## TASK DIRECTIONS
Once the line with "order number: PO-11794 -> PO-14724" is found in the entries below, print it and each following line exactly, stopping after the line with "total: 9849.21 -> 9775.78"; print nothing else.

BEGIN INFORMATION

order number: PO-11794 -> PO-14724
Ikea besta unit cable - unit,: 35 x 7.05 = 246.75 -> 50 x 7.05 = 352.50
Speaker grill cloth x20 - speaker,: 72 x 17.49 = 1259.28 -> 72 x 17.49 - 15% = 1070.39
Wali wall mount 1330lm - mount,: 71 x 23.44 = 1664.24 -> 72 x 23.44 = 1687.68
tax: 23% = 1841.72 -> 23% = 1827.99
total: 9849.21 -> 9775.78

END INFORMATION
BEGIN INFORMATION

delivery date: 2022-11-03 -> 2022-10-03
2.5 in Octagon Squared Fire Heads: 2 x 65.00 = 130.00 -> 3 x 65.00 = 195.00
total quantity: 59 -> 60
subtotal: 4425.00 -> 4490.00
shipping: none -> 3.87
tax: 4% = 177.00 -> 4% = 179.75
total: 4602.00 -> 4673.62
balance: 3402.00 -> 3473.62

END INFORMATION

## EXERCISE RESULT
order number: PO-11794 -> PO-14724
Ikea besta unit cable - unit,: 35 x 7.05 = 246.75 -> 50 x 7.05 = 352.50
Speaker grill cloth x20 - speaker,: 72 x 17.49 = 1259.28 -> 72 x 17.49 - 15% = 1070.39
Wali wall mount 1330lm - mount,: 71 x 23.44 = 1664.24 -> 72 x 23.44 = 1687.68
tax: 23% = 1841.72 -> 23% = 1827.99
total: 9849.21 -> 9775.78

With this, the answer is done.